START RECORDS FOR THIS EXERCISE
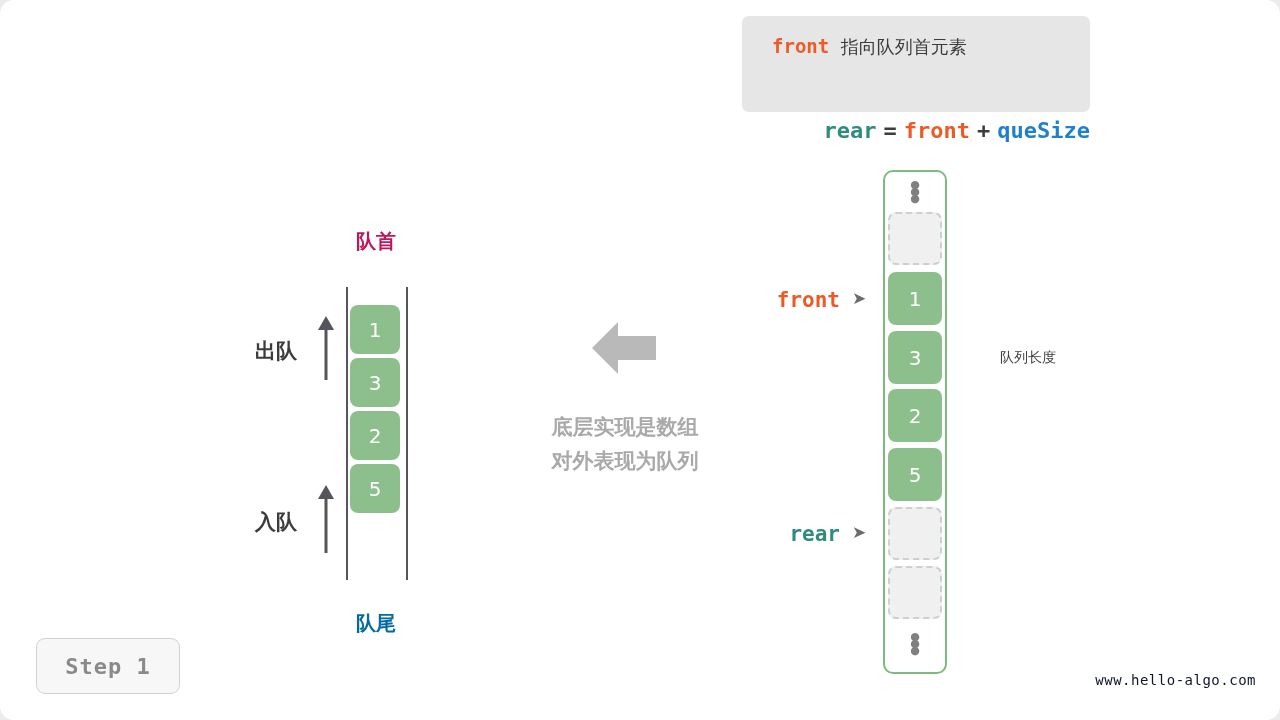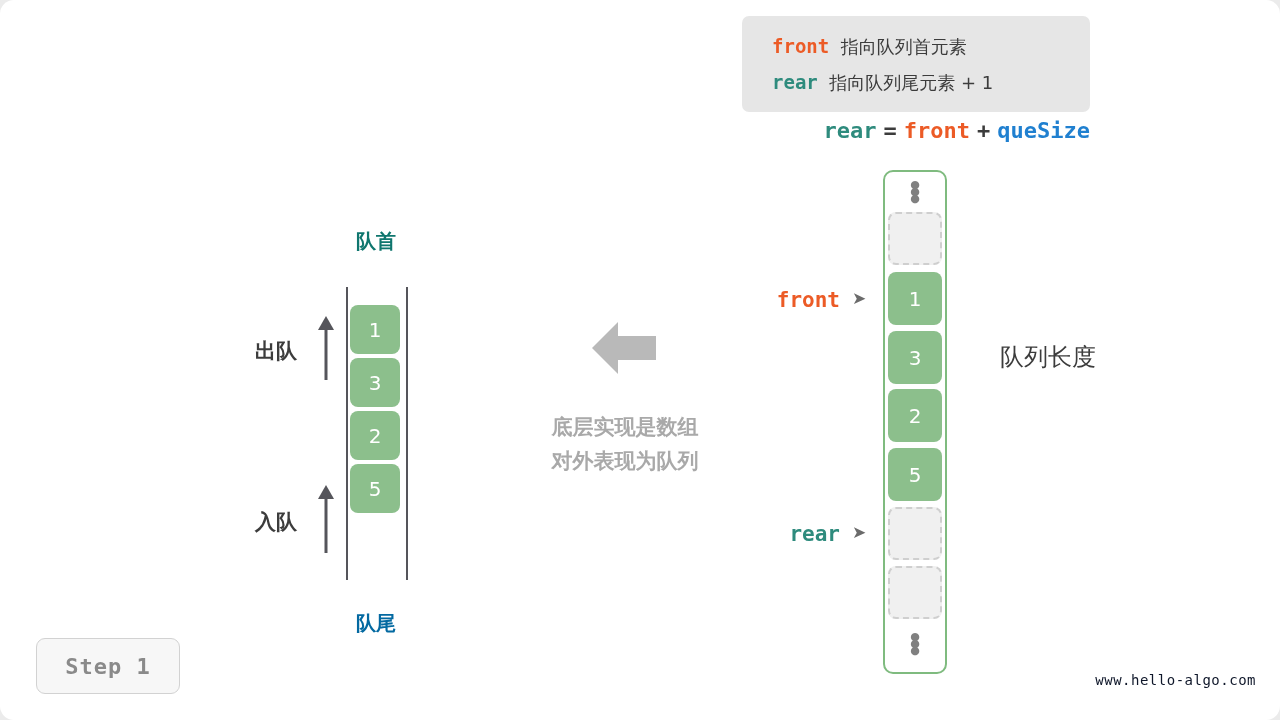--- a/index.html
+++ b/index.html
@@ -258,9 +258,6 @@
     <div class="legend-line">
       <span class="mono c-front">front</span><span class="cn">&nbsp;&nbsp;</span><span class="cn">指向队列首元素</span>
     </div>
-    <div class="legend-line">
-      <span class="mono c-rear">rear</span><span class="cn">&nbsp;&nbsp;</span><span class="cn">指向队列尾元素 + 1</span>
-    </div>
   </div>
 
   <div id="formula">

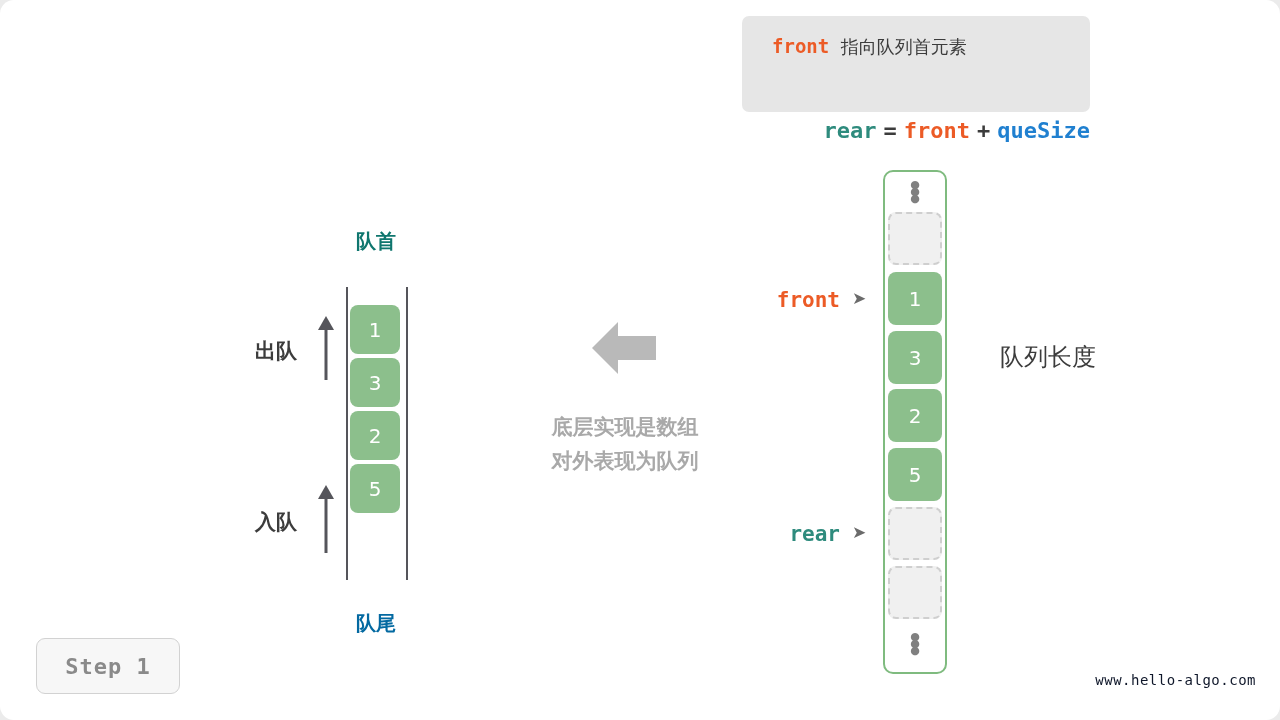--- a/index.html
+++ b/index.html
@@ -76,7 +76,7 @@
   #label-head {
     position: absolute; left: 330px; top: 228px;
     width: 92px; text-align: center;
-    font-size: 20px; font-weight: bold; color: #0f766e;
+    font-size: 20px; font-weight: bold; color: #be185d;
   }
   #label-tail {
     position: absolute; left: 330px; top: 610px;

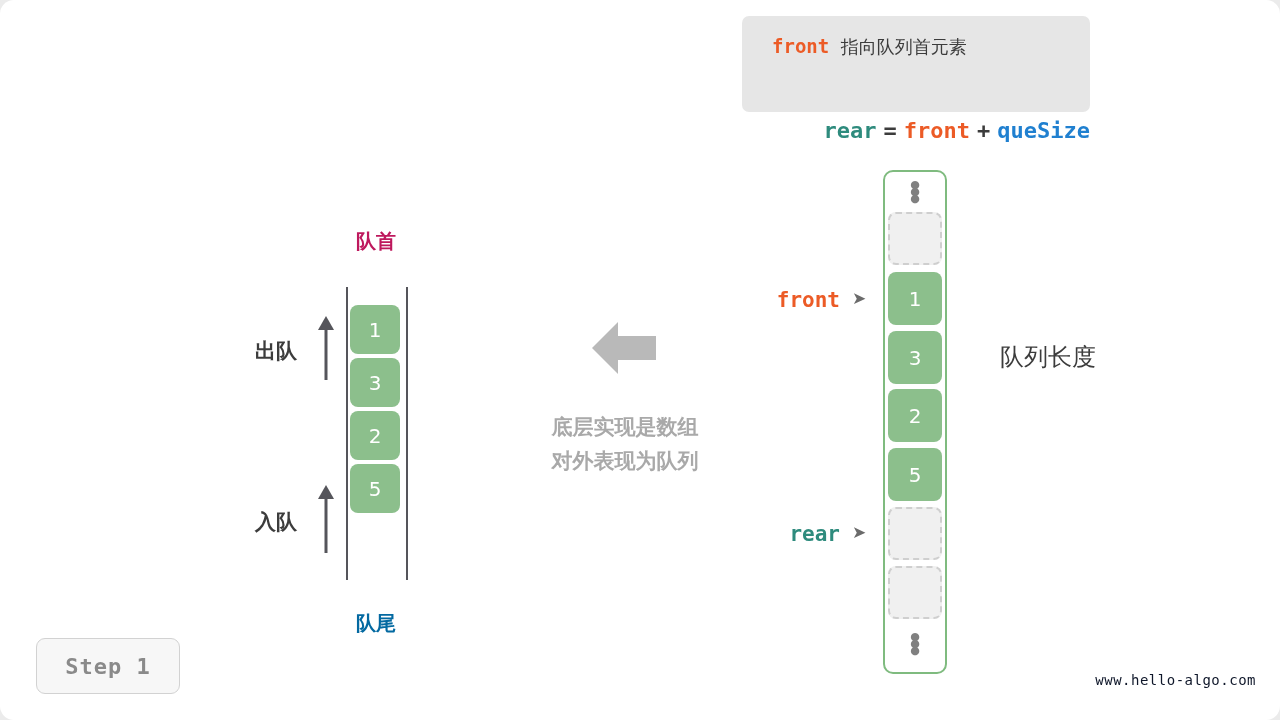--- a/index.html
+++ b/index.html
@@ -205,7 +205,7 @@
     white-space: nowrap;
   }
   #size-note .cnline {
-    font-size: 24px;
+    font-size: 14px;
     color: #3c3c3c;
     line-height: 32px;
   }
END RECORDS FOR THIS EXERCISE
START RECORDS FOR THIS EXERCISE
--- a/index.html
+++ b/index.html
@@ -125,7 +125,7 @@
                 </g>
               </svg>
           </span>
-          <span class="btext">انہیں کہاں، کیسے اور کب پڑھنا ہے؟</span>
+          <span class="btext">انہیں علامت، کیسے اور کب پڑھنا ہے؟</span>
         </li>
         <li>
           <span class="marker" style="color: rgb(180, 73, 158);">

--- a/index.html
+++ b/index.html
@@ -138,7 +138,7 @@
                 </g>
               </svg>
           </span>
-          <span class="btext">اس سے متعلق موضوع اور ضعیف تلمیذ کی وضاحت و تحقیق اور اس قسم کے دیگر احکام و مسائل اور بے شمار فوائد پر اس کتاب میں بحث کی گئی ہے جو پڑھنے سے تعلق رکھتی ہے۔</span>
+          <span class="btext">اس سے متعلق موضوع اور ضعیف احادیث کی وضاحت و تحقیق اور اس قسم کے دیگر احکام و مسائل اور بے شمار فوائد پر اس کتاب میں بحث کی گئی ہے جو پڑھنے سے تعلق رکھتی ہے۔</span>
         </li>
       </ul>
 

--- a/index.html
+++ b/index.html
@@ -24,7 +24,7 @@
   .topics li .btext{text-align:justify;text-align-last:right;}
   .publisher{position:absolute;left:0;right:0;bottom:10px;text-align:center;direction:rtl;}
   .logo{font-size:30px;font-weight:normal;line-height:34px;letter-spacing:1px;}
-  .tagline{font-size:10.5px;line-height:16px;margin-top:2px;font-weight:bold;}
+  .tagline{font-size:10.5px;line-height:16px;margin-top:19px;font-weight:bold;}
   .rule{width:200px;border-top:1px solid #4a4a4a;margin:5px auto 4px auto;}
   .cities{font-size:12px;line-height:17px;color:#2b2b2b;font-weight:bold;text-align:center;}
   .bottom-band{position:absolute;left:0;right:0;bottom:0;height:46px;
END RECORDS FOR THIS EXERCISE
START RECORDS FOR THIS EXERCISE
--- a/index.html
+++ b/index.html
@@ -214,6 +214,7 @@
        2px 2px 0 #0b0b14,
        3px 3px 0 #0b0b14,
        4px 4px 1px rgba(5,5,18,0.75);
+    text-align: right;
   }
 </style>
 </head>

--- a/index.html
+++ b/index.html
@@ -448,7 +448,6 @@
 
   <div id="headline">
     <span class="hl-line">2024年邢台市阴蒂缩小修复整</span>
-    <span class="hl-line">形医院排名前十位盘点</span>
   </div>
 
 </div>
END RECORDS FOR THIS EXERCISE
_DESCRIPTION OF THE TASK_: The answer should consist of every line above in which "margin" appears.

_ANSWER_:
-  .tagline{font-size:10.5px;line-height:16px;margin-top:2px;font-weight:bold;}
+  .tagline{font-size:10.5px;line-height:16px;margin-top:19px;font-weight:bold;}
   .rule{width:200px;border-top:1px solid #4a4a4a;margin:5px auto 4px auto;}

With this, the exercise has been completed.